Once you find the line with "-> [73,137,85,147] RB" in the entries below, print it and each line after it up to and including the line with "[544,450,598,463] [398,487,454,504] PATH: //", exactly, without pictures.

Start of ENTRIES PROVIDED

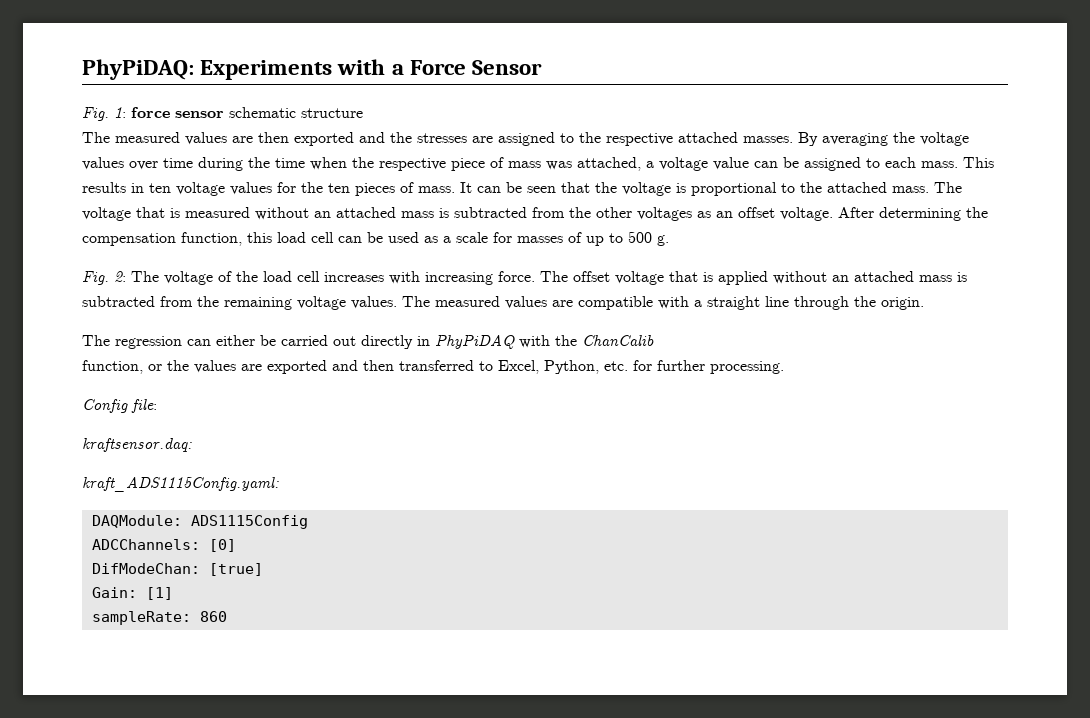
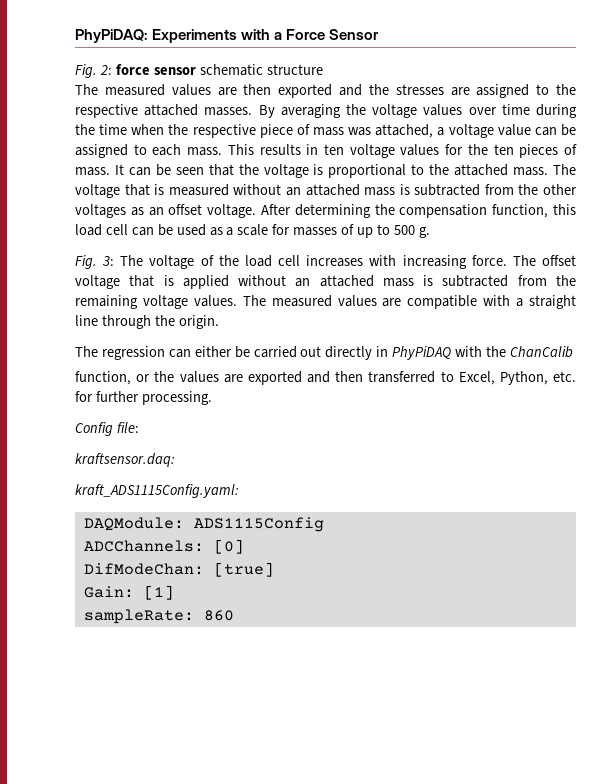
[114,107,126,118] 1: -> [99,65,112,75] 2:
[114,271,126,282] 2: -> [102,256,115,266] 3:

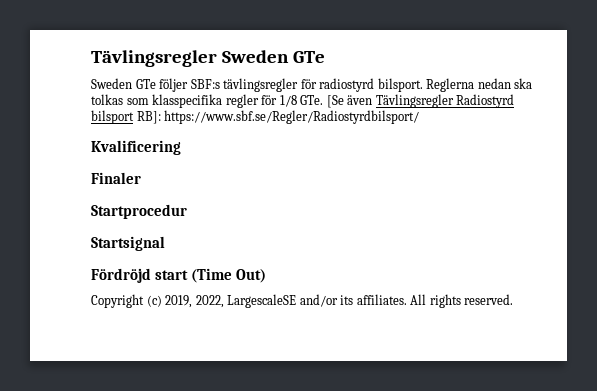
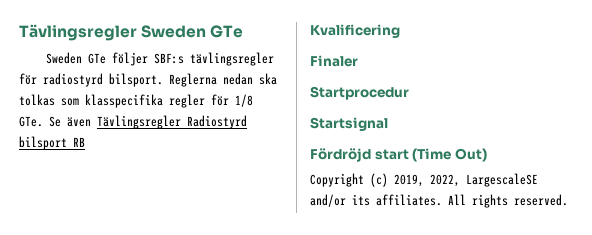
[326,95,344,108] [Se -> [49,116,61,127] Se
[136,110,420,124] RB]: https://www.sbf.se/Regler/Radiostyrdbilsport/ -> [73,137,85,147] RB

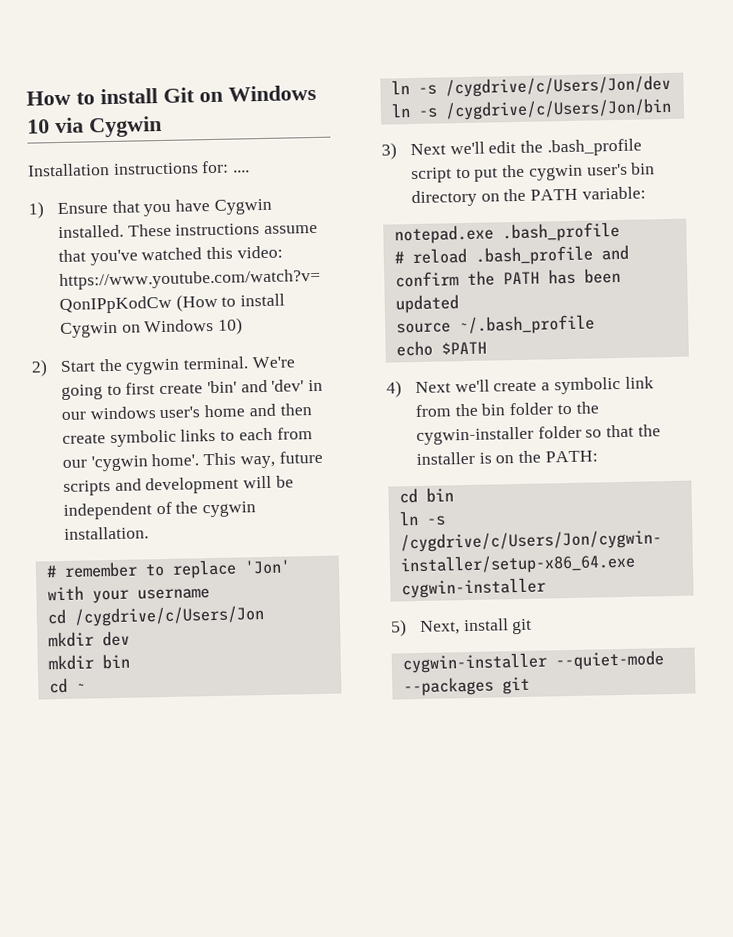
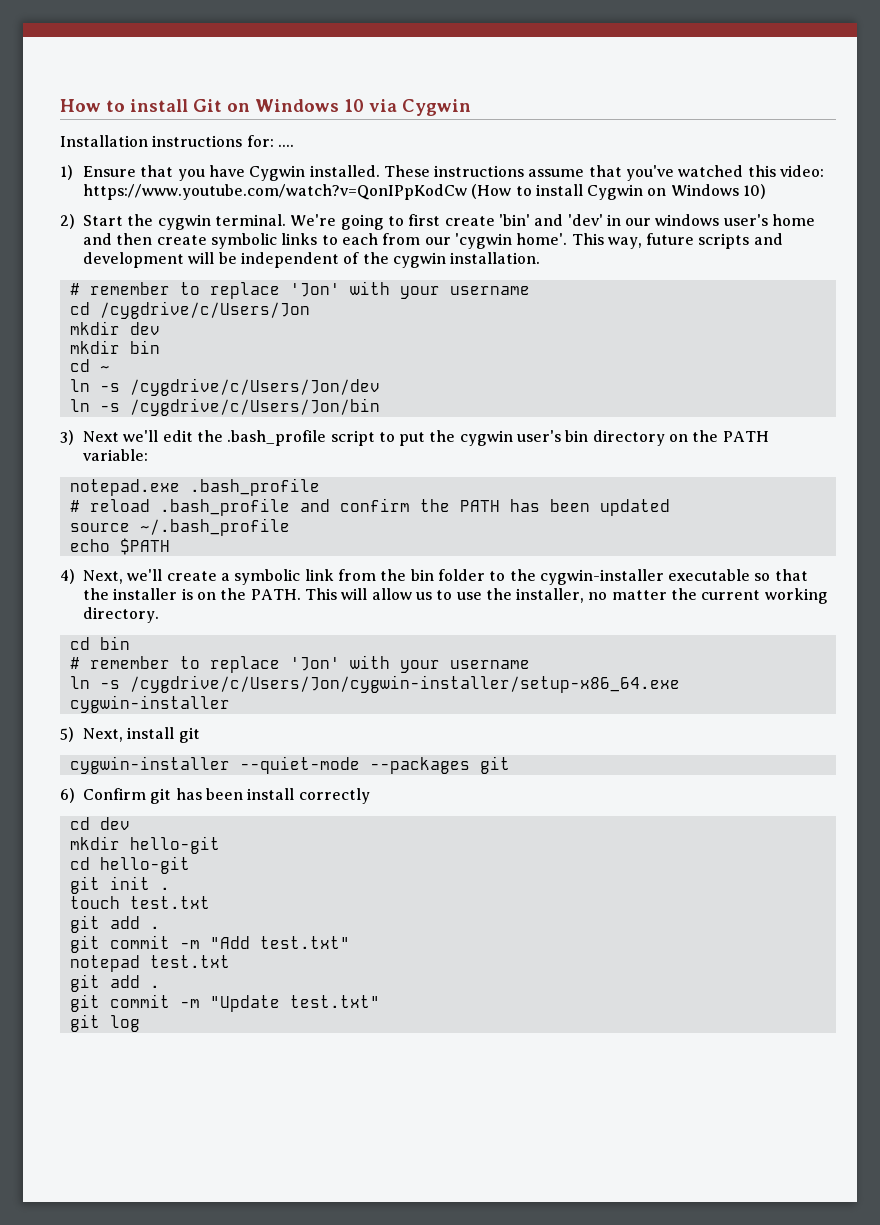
[414,381,451,394] Next -> [83,570,123,584] Next,
[537,425,582,439] folder -> [668,569,751,581] executable
[544,450,598,463] [398,487,454,504] PATH: // cd bin -> [250,588,828,604] [83,607,159,623] [69,636,130,650] [69,655,530,673] PATH. This will allow us to use the installer, no matter the current working directory. // cd bin // # remember to replace 'Jon' with your username
(530, 685) none -> [60,788,370,804] [69,817,130,830] [69,836,220,854] [69,856,190,874] [69,876,170,894] [69,896,210,909] [69,915,160,933] [69,935,350,953] [69,955,230,972] [69,974,160,992] [69,994,380,1012] [69,1014,140,1032] // 6) Confirm git has been install correctly // cd dev // mkdir hello-git // cd hello-git // git init . // touch test.txt // git add . // git commit -m "Add test.txt" // notepad test.txt // git add . // git commit -m "Update test.txt" // git log

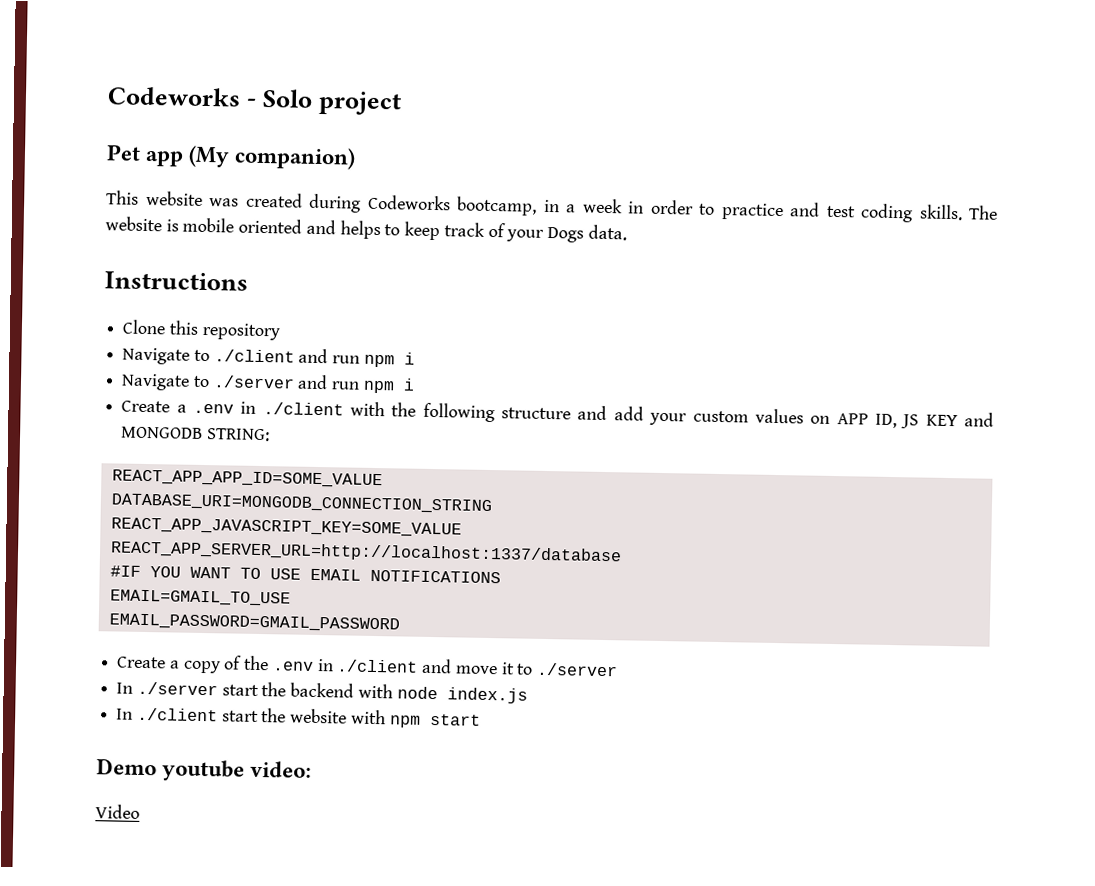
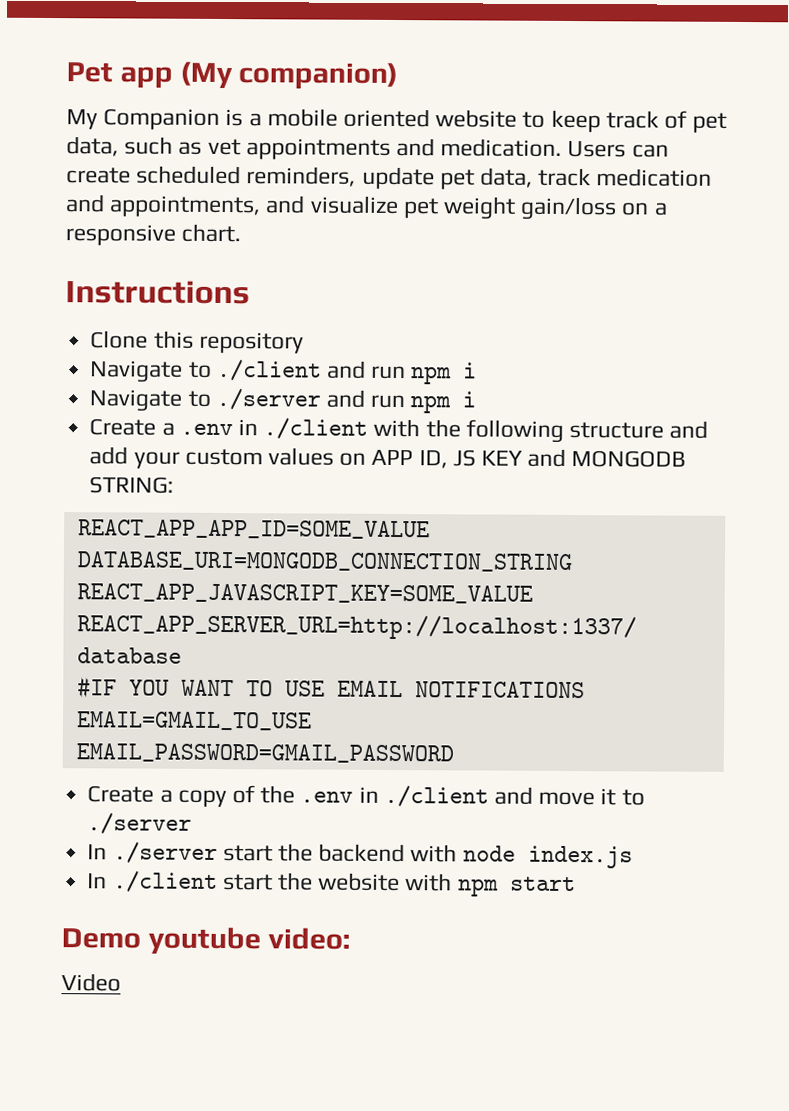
[107,86,403,116] Codeworks - Solo project // -> (66, 72) none
[106,190,998,223] [105,216,627,243] This website was created during Codeworks bootcamp, in a week in order to practice and test coding skills. The website is mobile oriented and helps to keep track of your Dogs data. -> [66,108,728,133] [66,136,669,160] [66,165,713,190] [65,194,668,221] [65,223,242,246] My Companion is a mobile oriented website to keep track of pet data, such as vet appointments and medication. Users can create scheduled reminders, update pet data, track medication and appointments, and visualize pet weight gain/loss on a responsive chart.

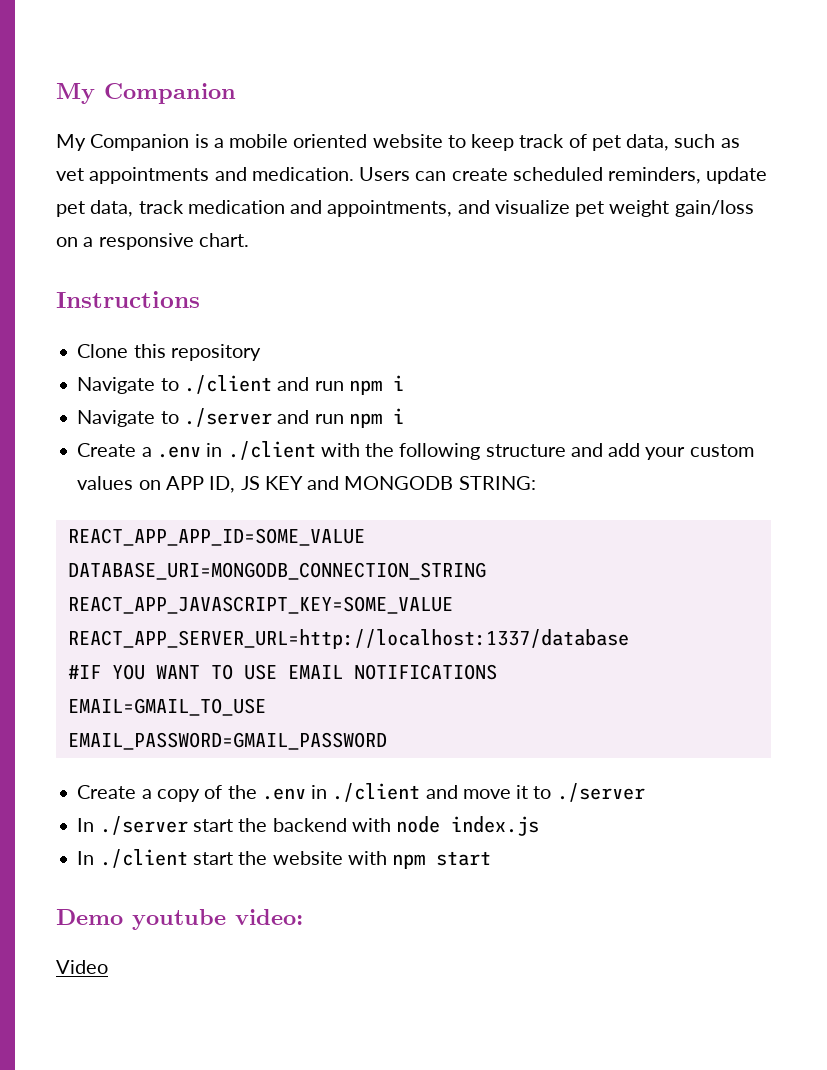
[66,61,399,91] Pet app (My companion) -> [56,83,236,104] My Companion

End of ENTRIES PROVIDED

● **ANSWER BOX**:
[136,110,420,124] RB]: https://www.sbf.se/Regler/Radiostyrdbilsport/ -> [73,137,85,147] RB

[414,381,451,394] Next -> [83,570,123,584] Next,
[537,425,582,439] folder -> [668,569,751,581] executable
[544,450,598,463] [398,487,454,504] PATH: // cd bin -> [250,588,828,604] [83,607,159,623] [69,636,130,650] [69,655,530,673] PATH. This will allow us to use the installer, no matter the current working directory. // cd bin // # remember to replace 'Jon' with your username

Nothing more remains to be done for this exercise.